__TASK INSTRUCTIONS__.
Reproduce every line in the listing that contains the word "June".

----------

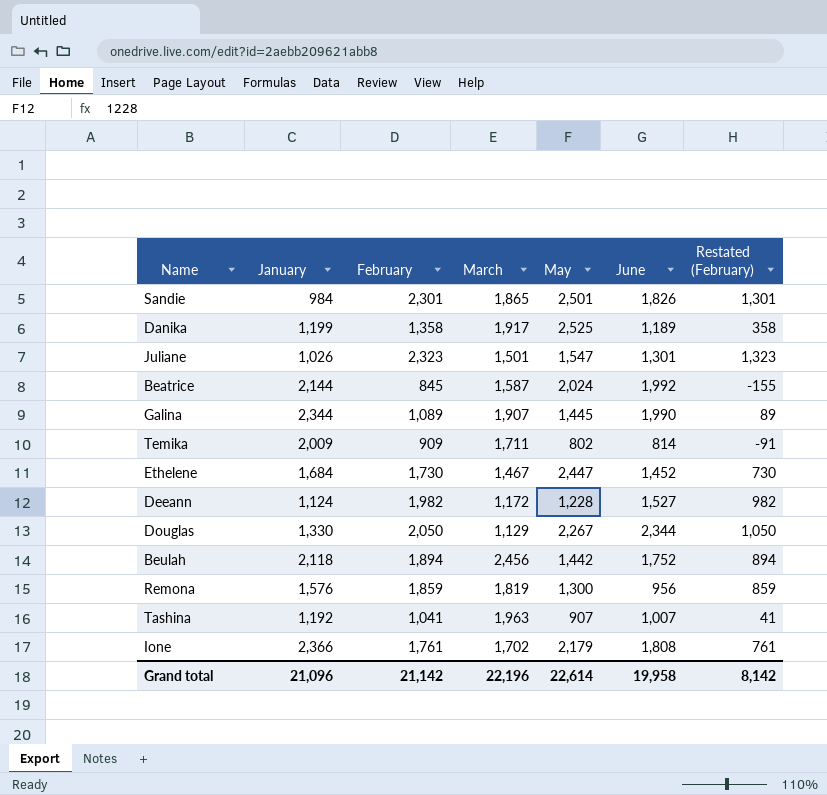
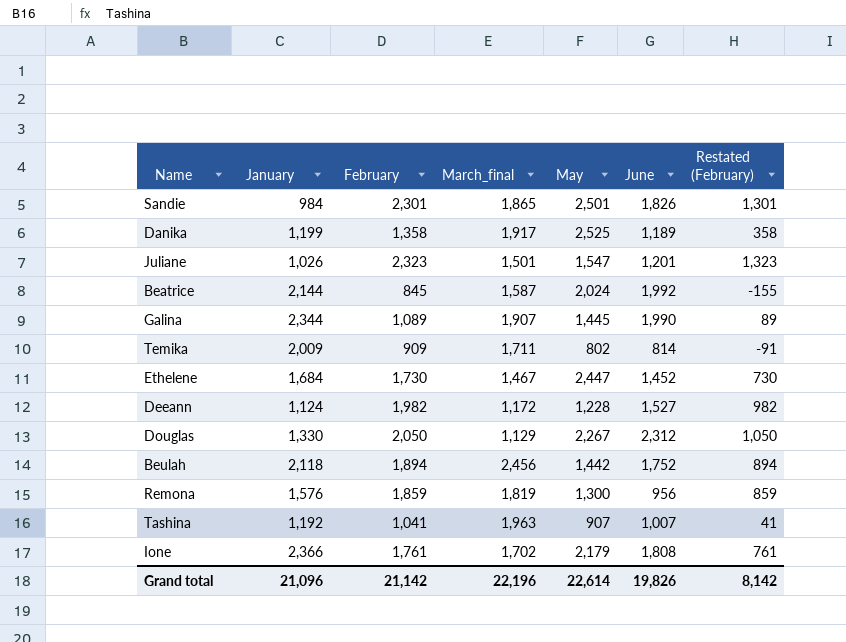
column name: March -> March_final
Juliane | June: 1,301 -> 1,201
Douglas | June: 2,344 -> 2,312
Grand total | June: 19,958 -> 19,826

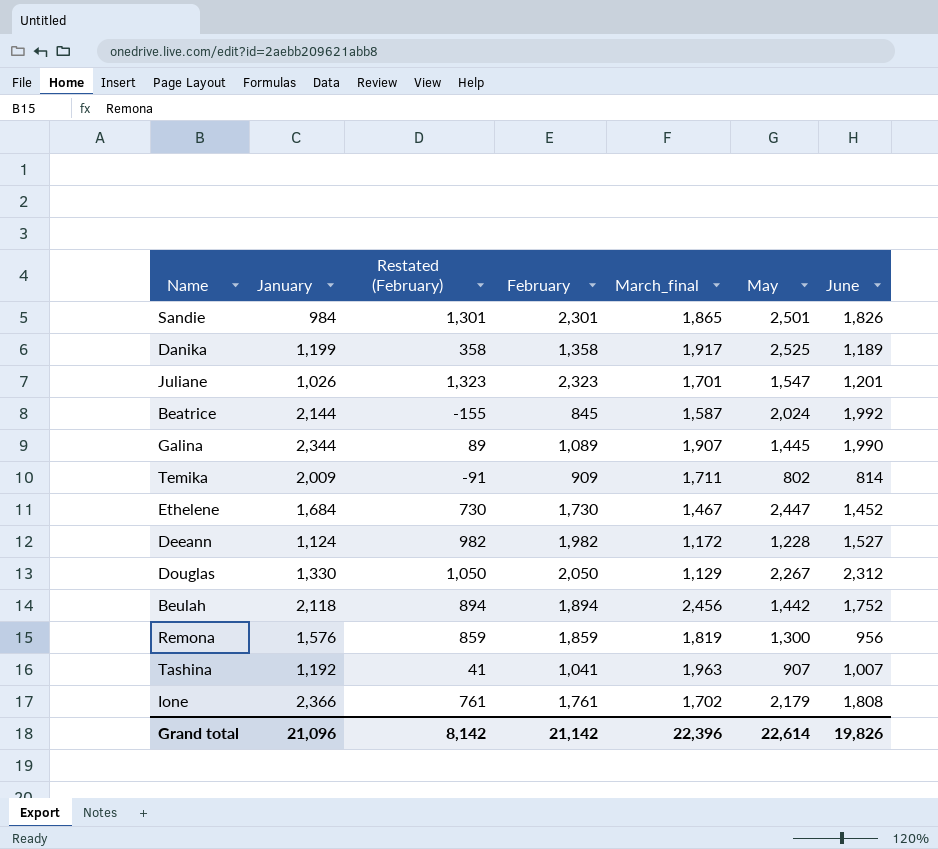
column Restated (February) | position: 7 -> 3
Juliane | March_final: 1,501 -> 1,701
Grand total | March_final: 22,196 -> 22,396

----------

__RESULT__.
Juliane | June: 1,301 -> 1,201
Douglas | June: 2,344 -> 2,312
Grand total | June: 19,958 -> 19,826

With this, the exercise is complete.